BRIEF: From the line containing "</div> <div> <div>▶</div>" through the last line of the listing, output each line exactly as it stands. Omit pictures.

EXERCISE DATA:

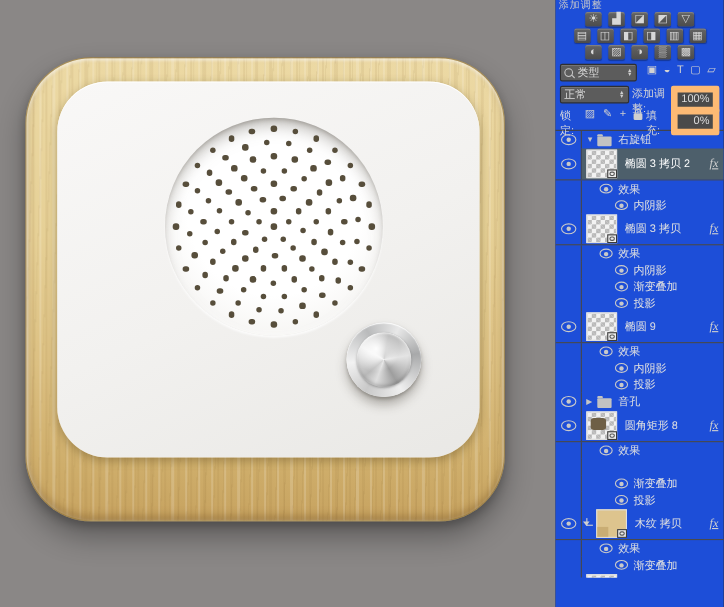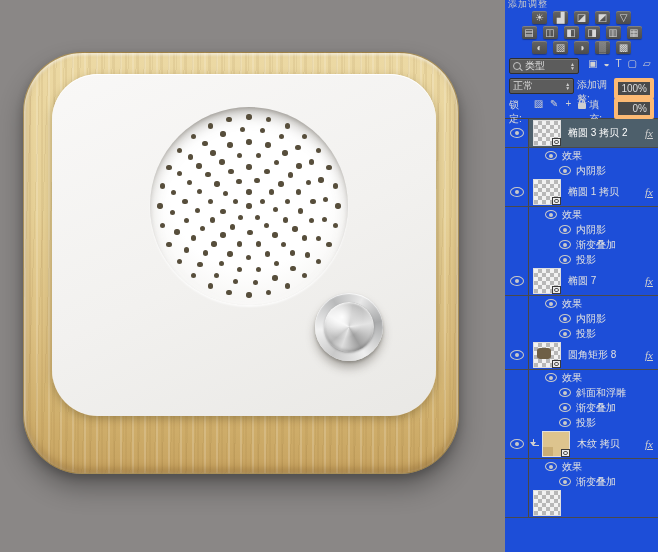"100%" .vbox { border: 4px solid #fdba74 -> 6px solid #fdba74 }
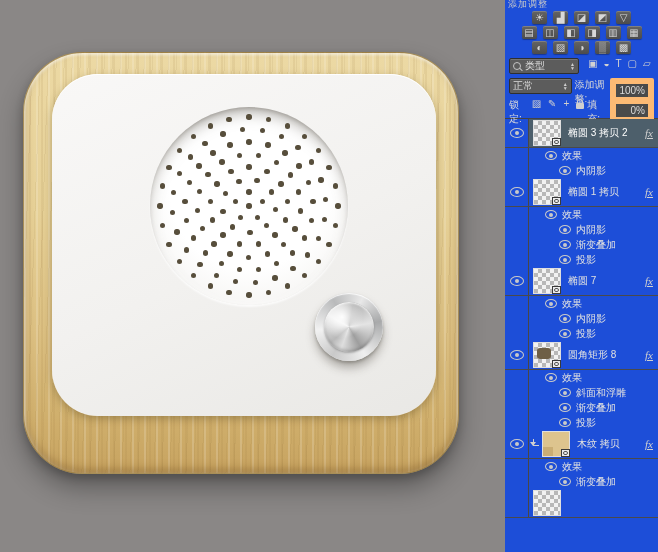"右旋钮" div.lrow { html: none -> <div> <div> <div></div> </div> <div> <div>▼</div> <div></div> <div>右旋钮</div> </div> </div> }
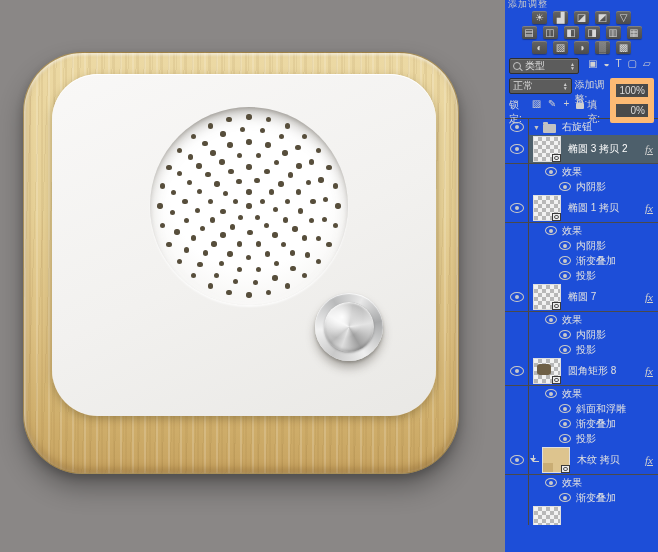"椭圆 1 拷贝" div.lname { text: 1 -> 3 }
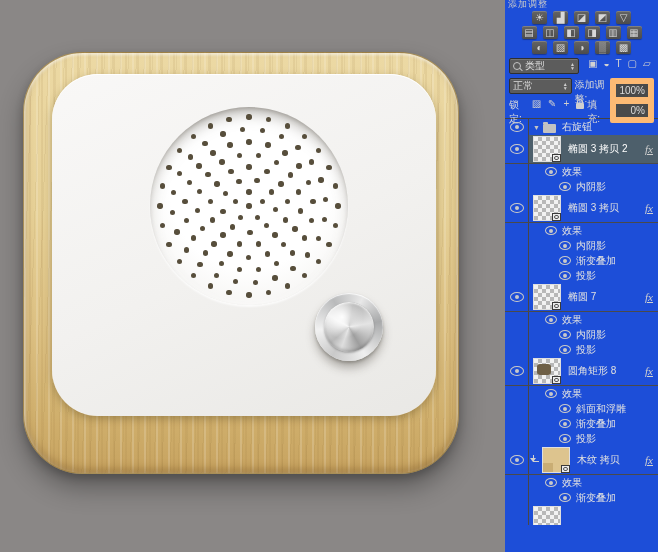"椭圆 7" div.lname { text: 7 -> 9 }
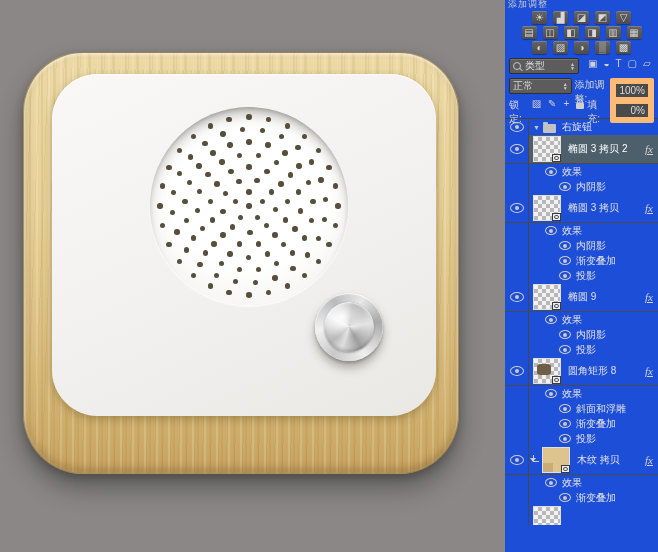"音孔" div.lrow { html: none -> <div> <div> <div></div> </div> <div> <div>▶</div> <div></div> <div>音孔</div> </div> </div> }
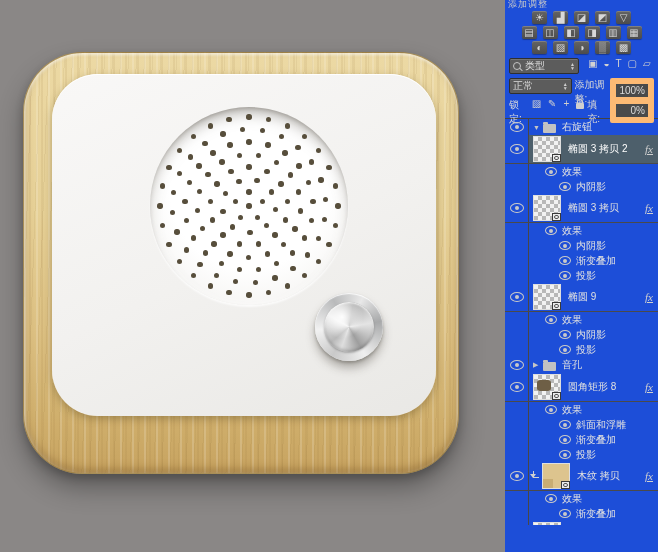"斜面和浮雕" div.rowbody { html: <div> <div></div> <div></div> <div>斜面和浮雕</div> </div> -> none }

RESPONSE TO THE EXERCISE:
"音孔" div.lrow { html: none -> <div> <div> <div></div> </div> <div> <div>▶</div> <div></div> <div>音孔</div> </div> </div> }
"斜面和浮雕" div.rowbody { html: <div> <div></div> <div></div> <div>斜面和浮雕</div> </div> -> none }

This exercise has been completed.